The Korn shell also has some differences related to iteration. In the Korn shell, the for in structure is used, and the command replacement is used to represent the list of files created from the standard output of the command ls '$1/* indicating the content of the specified sub-directory.
In addition to other features defined above, Korn also supports the alias function to replace a word with a user-defined string ). Korn has many other features that are disabled by default, such as file name completion), but can be enabled by users.
Bourne-Again Shell or Bash) is an open source GNU project designed to replace the Bourne shell. Bash, developed by Brian Fox, has become one of the world's most popular shells in Linux, Darwin, Windows®, Cygwin, Novell, and Haiku ). As the name suggests, Bash is a superset of The Bourne shell, and most of the Bourne scripts can be executed intact.
In addition to supporting script backward compatibility, Bash also integrates features from Korn and C shell. You will find command history, command line editing, a directory stack pushd and popd), many useful environment variables and command completion.
Bash continues to develop and has many new features that support regular expressions like Perl) and associated arrays. Although some of these functions may not exist in other scripting languages, you can write scripts compatible with other languages. In this case, the sample script shown in listing 3 is equivalent to the Korn shell script from listing 2), except for the shebang difference (/bin/bash ).
Listing 3. scripts written in Bash to find all executable files
A key difference between these shells is the license for their release. As you may have guessed, Bash was developed in the GNU project and published based on GPL, csh, tcsh, zsh, ash, and scsh are all released based on BSD or a license similar to BSD. The Korn shell can be used according to the Common Public License.

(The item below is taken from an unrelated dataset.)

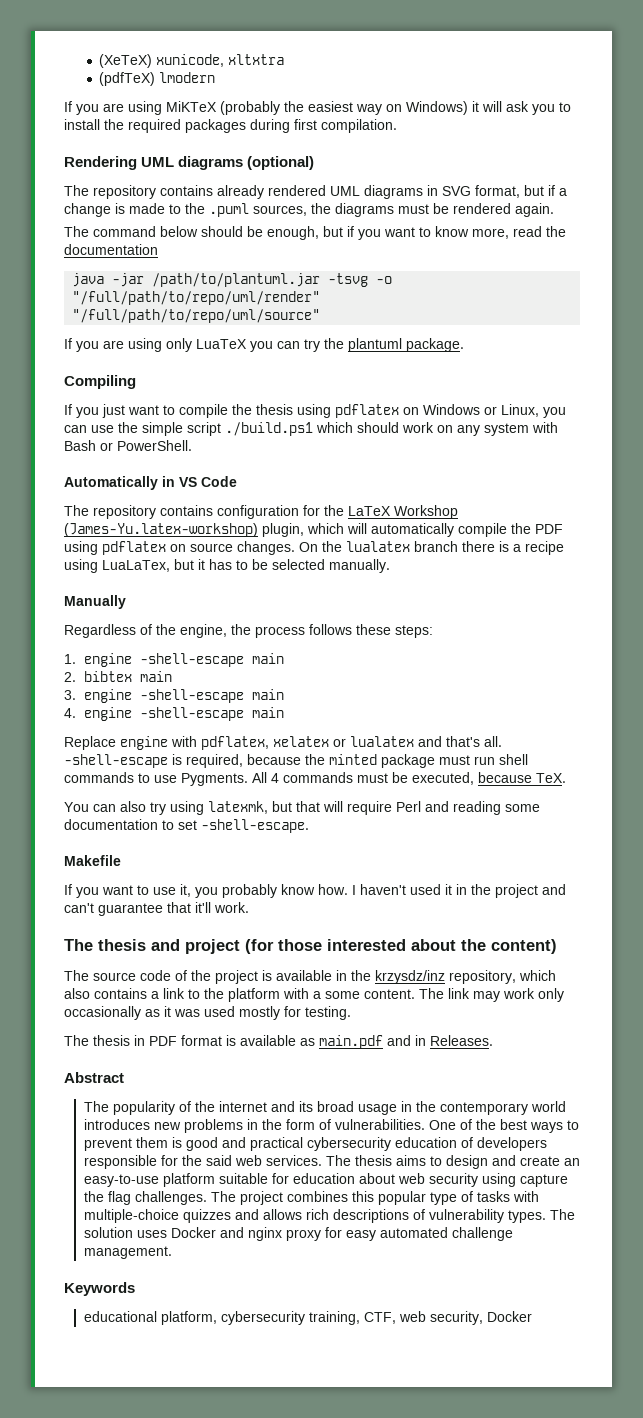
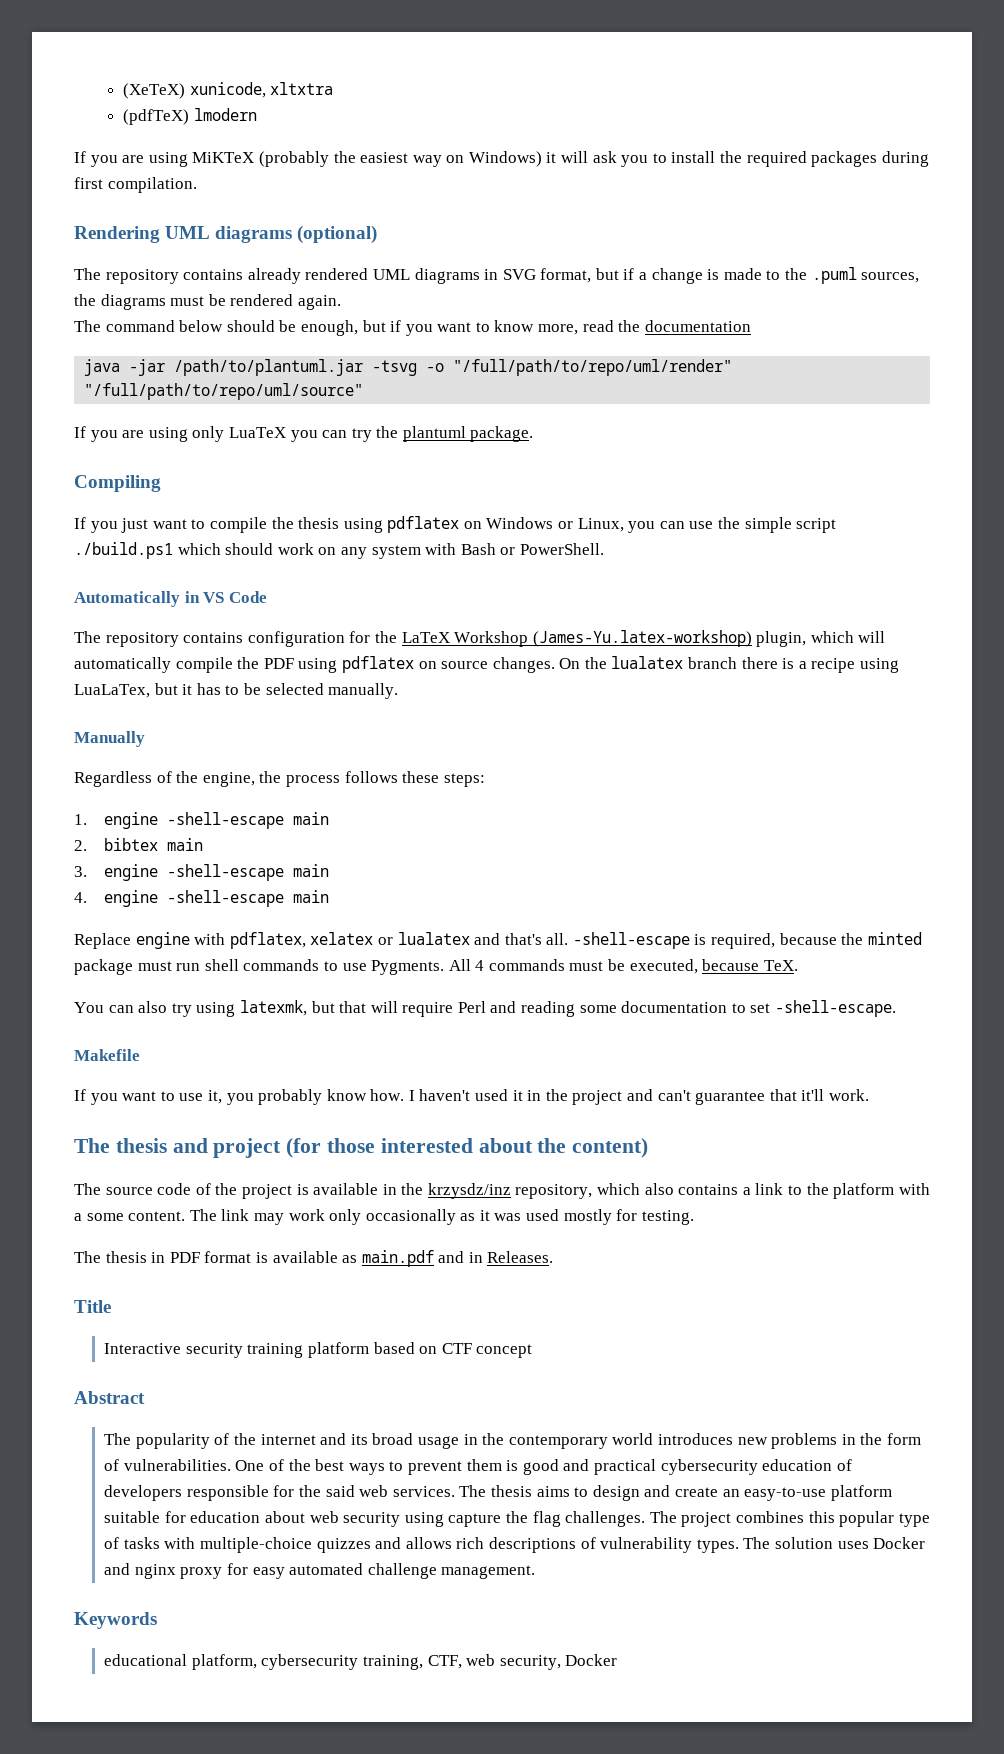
+ Title
+ Interactive security training platform based on CTF concept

A bold developer can use an alternative shell Based on your needs or interests. Scheme shell (scsh) provides a script environment that uses a derivative of the SchemeLisp language. Pyshell is an attempt to create a script similar to the Python language. Finally, for embedded systems, BusyBox can be used to merge a shell and all commands into a binary file to simplify distribution and management.
Listing 4 shows a script written in Scheme shell (scsh) to find all executable files. This script may seem strange, but it implements a feature similar to the script class we currently provide. This script contains three functions and uses the executable code at the end) to test the number of parameters. This script is truly powerful in the showfiles function, which iterates a list and is constructed after with-cwd), and CALLS write-ln after each element of the list. This list is generated by iterating the specified directory and filtering out files that are executable files.
Listing 4. scripts written in scsh to find all executable files
#!/usr/bin/scsh -s !# (define argc (length command-line-arguments)) (define (write-ln x) (display x) (newline)) (define (showfiles dir) (for-each write-ln (with-cwd dir (filter file-executable? (directory-files "." #t))))) (if (not (= argc 1)) (write-ln "Usage is fae.scsh dir") (showfiles (argv 1)))
Many concepts and a large number of interfaces of the early shell have not changed in the next 35 years-this is a strong proof of contributions to the original authors of the early shell. In an industry that is constantly self-transforming, shell has been greatly improved, but has not undergone major changes. Despite some attempts to create a special shell, the derivatives of the Bourne shell are still the main Shells used.